Comece preparando um sanduíche de gel de página polimerizado. Retire as abraçadeiras e as camadas de fita de papel e remova lentamente o pente. Enxágue bem os poços com água destilada.
Coloque o sanduíche de gel corretamente no aparelho de eletroforese vertical. Encha os reservatórios superior e inferior com tampão TBE. Aqueça as placas realizando uma pré-execução da eletroforese em gel por pelo menos 30 minutos a 50 watts.
Enquanto isso, ressuspenda as amostras secas em cinco microlitros de tampão de carregamento de gel desnaturante. Em seguida, use uma pequena seringa cheia de tampão TBE para liberar a ureia para fora dos orifícios do gel. Agora carregue as amostras nos poços limpos, anotando o odor do carregamento.
Passe o gel por duas horas a 50 watts ou até que o corante azul de bromofenol tenha escorrido 2/3 do gel. Após a eletroforese, desligue a fonte de alimentação, remova cuidadosamente o sanduíche de vidro e limpe as placas de vidro. Coloque o gel em um imageador de gel para detectar a fluorescência das bandas de oligonucleotídeos marcadas com FAM.
Após uma, quatro e 15 horas de incubação, cinco ou 50 Micromolares Bsep 1 reagiram com duas amostras micromolares de TBA G4, TBA de fita simples e TBA de fita dupla. Os controles foram carregados para cada conjunto de amostras. O substrato G4 TBA apresentou apenas um aduto de alquilação devido à disponibilidade de apenas G8 para alquilação e posterior clivagem encalhada.
Múltiplos adutos e bandas de produtos de clivagem foram observados em TBA de fita simples e dupla, pois todas as guaninas foram suscetíveis à reação de Bsep.
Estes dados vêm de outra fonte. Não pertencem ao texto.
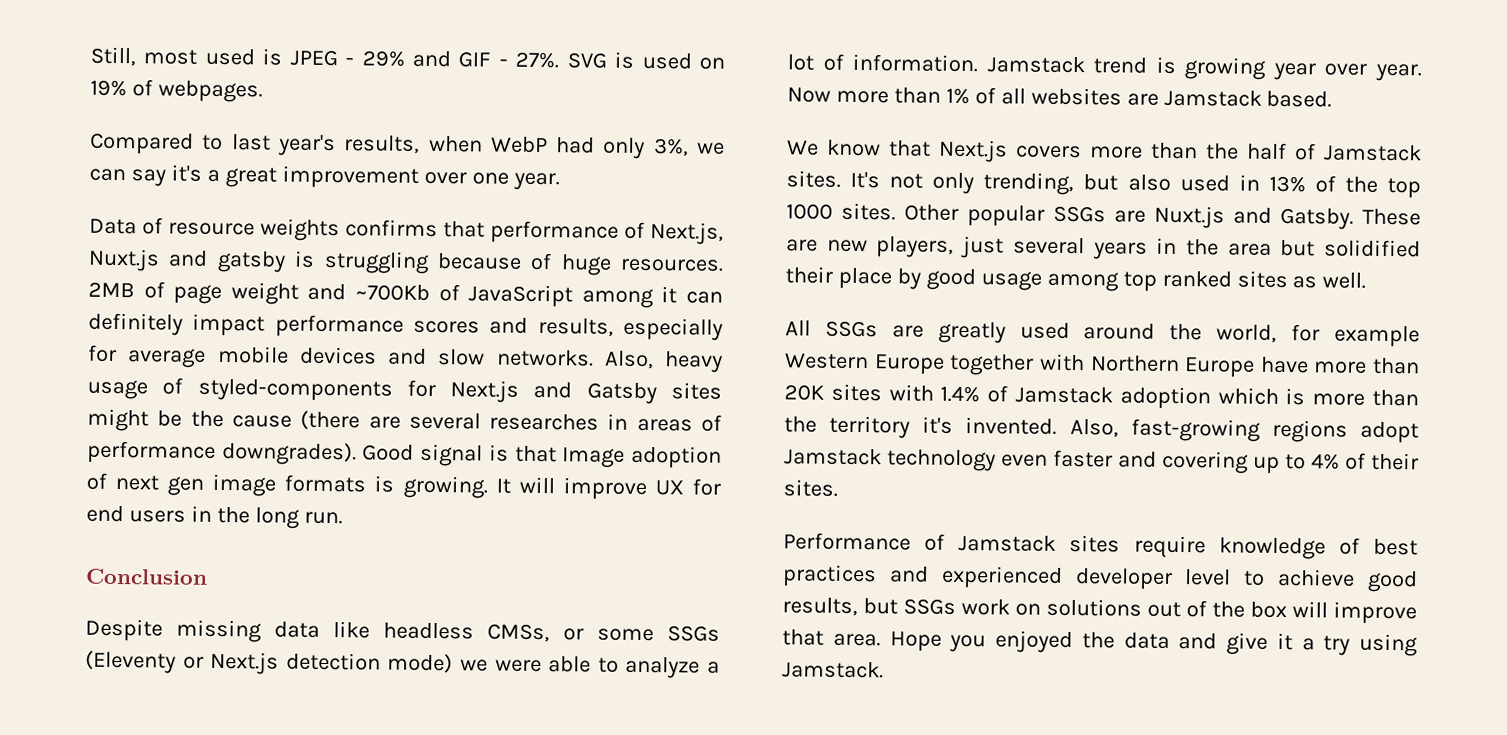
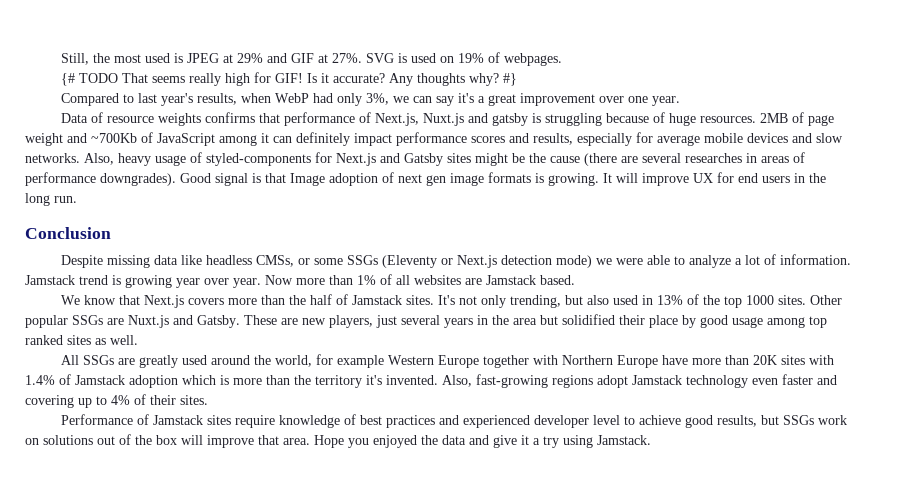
(136, 56) none -> [93,53,111,63] the
[345,57,355,66] - -> [223,54,234,63] at
[498,58,508,67] - -> [318,54,329,63] at
(263, 91) none -> [61,72,518,86] // {# TODO That seems really high for GIF! Is it accurate? Any thoughts why? #}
A reação de sondagem e o tampão tris resultaram em mapeamento químico ineficiente devido à presença de nucleófilos indesejados, causando redução da proprioatividade. As amostras de TBA G4 mostraram apenas a formação de aduto sem clivagem encalhada.
Para TBA de fita simples e dupla, apenas uma incubação de 24 horas levou à fragmentação do DNA, comparável à fragmentação de 15 horas sem Tris.